Well, it’s been six months since this little adventure took place.  Since then, this solution has worked so well that we left all of our external traffic pointing to these instances at AWS.  Arguably, things have gotten even easier the more I work with both AWS and Amazon.  To that point:

  1. The Docker approach worked so well that we replaced all of the servers hosting our website internally with basic RHEL7 servers running Docker containers.  The servers are considerably more lightweight than they used to be, and as such we can get better performance out of them.
  2. I’ve since added the new(-ish) Docker flag –restart=always to the deploy command.  This saves me the step of even having to start the containers on reboot.
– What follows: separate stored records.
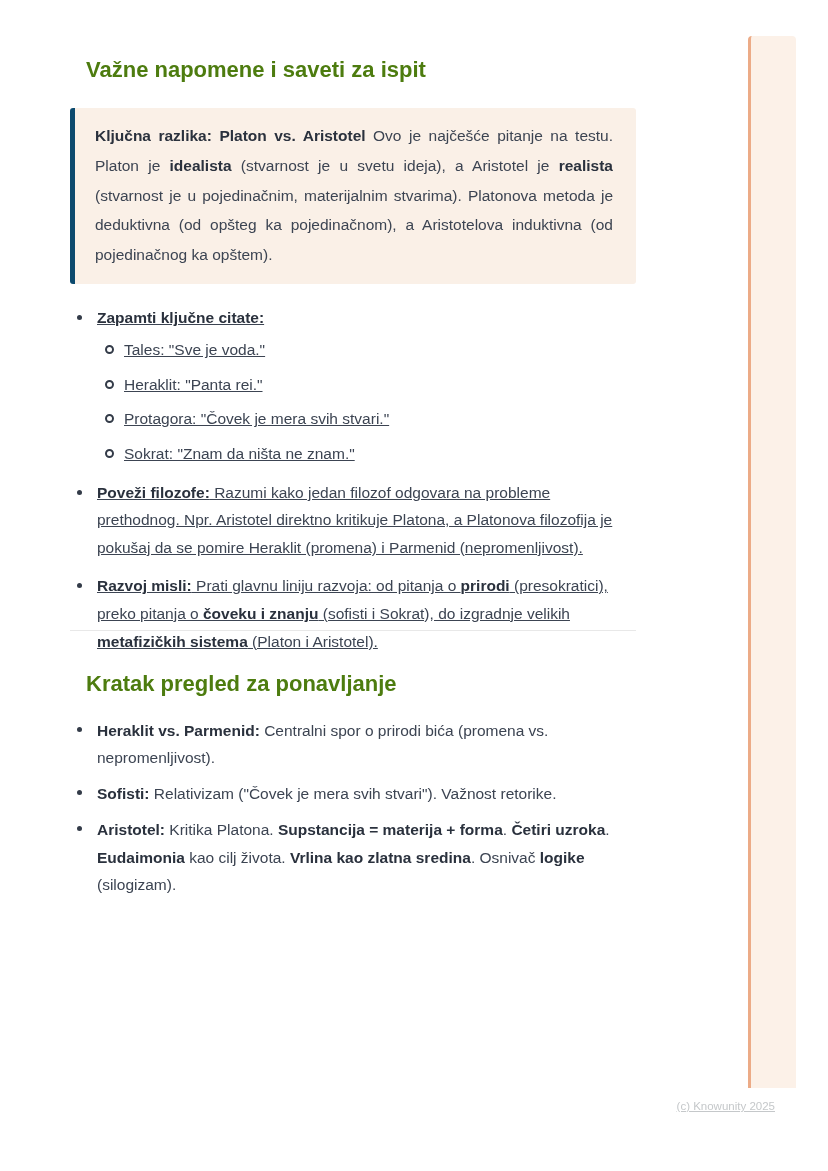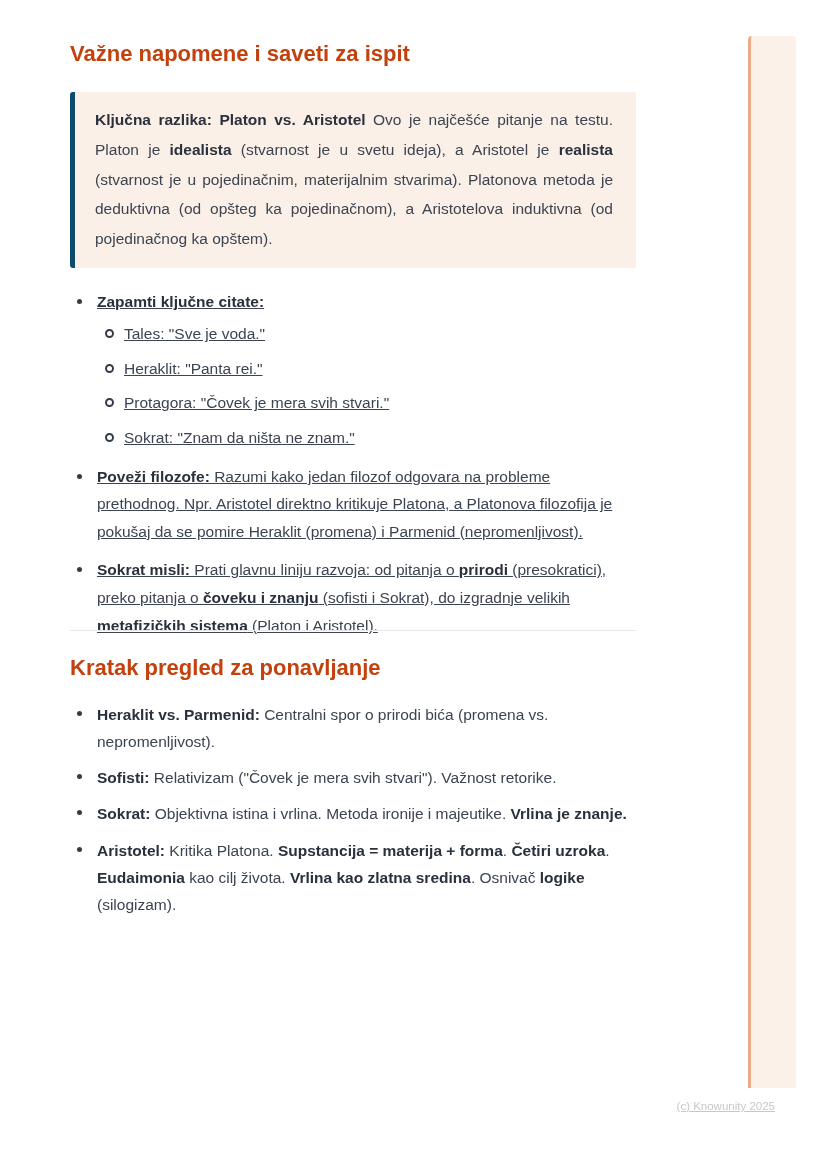--- a/index.html
+++ b/index.html
@@ -23,23 +23,23 @@
     position: absolute;
     left: 70px; top: 0;
     width: 566px;
   }
   .section { position: absolute; left: 0; width: 566px; }
   #sec-tips { top: 41px; }
   #sec-review { top: 655px; }
   .section-title {
     font-size: 22px;
     font-weight: bold;
-    color: #c2410c;
+    color: #4d7c0f;
     line-height: 25px;
-    margin: 0;
+    margin: 16px;
   }
   .callout {
     margin-top: 26px;
     background: #FAF0E7;
     border-left: 5px solid #0c4a6e;
     border-radius: 3px;
     padding: 13px 23px 14px 20px;
     font-size: 15.5px;
     line-height: 1.92;
     text-align: justify;
@@ -145,41 +145,38 @@
           <li>Tales: "Sve je voda."</li>
           <li>Heraklit: "Panta rei."</li>
           <li>Protagora: "Čovek je mera svih stvari."</li>
           <li>Sokrat: "Znam da ništa ne znam."</li>
         </ul>
       </li>
       <li>
         <span><b>Poveži filozofe:</b> Razumi kako jedan filozof odgovara na probleme prethodnog. Npr. Aristotel direktno kritikuje Platona, a Platonova filozofija je pokušaj da se pomire Heraklit (promena) i Parmenid (nepromenljivost).</span>
       </li>
       <li>
-        <span><b>Sokrat misli:</b> Prati glavnu liniju razvoja: od pitanja o <b>prirodi</b> (presokratici), preko pitanja o <b>čoveku i znanju</b> (sofisti i Sokrat), do izgradnje velikih <b>metafizičkih sistema</b> (Platon i Aristotel).</span>
+        <span><b>Razvoj misli:</b> Prati glavnu liniju razvoja: od pitanja o <b>prirodi</b> (presokratici), preko pitanja o <b>čoveku i znanju</b> (sofisti i Sokrat), do izgradnje velikih <b>metafizičkih sistema</b> (Platon i Aristotel).</span>
       </li>
     </ul>
   </div>
 
   <hr class="divider">
 
   <div class="section" id="sec-review">
     <h2 class="section-title">Kratak pregled za ponavljanje</h2>
 
     <ul class="review-list">
       <li>
         <span><b>Heraklit vs. Parmenid:</b> Centralni spor o prirodi bića (promena vs. nepromenljivost).</span>
       </li>
       <li>
         <span><b>Sofisti:</b> Relativizam ("Čovek je mera svih stvari"). Važnost retorike.</span>
       </li>
       <li>
-        <span><b>Sokrat:</b> Objektivna istina i vrlina. Metoda ironije i majeutike. <b>Vrlina je znanje.</b></span>
-      </li>
-      <li>
         <span><b>Aristotel:</b> Kritika Platona. <b>Supstancija = materija + forma</b>. <b>Četiri uzroka</b>. <b>Eudaimonia</b> kao cilj života. <b>Vrlina kao zlatna sredina</b>. Osnivač <b>logike</b> (silogizam).</span>
       </li>
     </ul>
   </div>
 
 </div>
 
 <div class="footer">(c) Knowunity 2025</div>
 
 </body></html>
  3. I setup all the hosts to use the Docker API, and TLS authentication, so I can upload new images and start and stop containers on each host without even needing to login to them.  (This required the opening of port 2376 to $WORK in the security group and host firewall, fyi.)
  4. I wrote a couple of simple bash scripts to re-build the image as needed, and deploy locally for testing.  With the portable nature of Docker images, it’s extremely easy for me to test all changes before I push them out.
  5. Rotating the instances in and out of production at AWS is extremely simple with Amazon’s Elastic IP Addresses.  We are able to rotate a host out of service and instantly replace it with another, allowing us to patch them all with zero downtime.
  6. Amazon’s API is a wonderful thing.  I can manage the entire thing with some python scripts on my laptop, or the convenient Amazon CLI package.

Docker and AWS have proven themselves to me, and though this process, the higher-ups at $WORK.  We’re embracing Docker whole-heartedly in our datacenters here, and we’ve moved a number of services to AWS now, as well.  The ease and flexibility of both is a boon to us, and to our clients, and it’s starting to transform the way we do things in IT – the way we do everything in IT.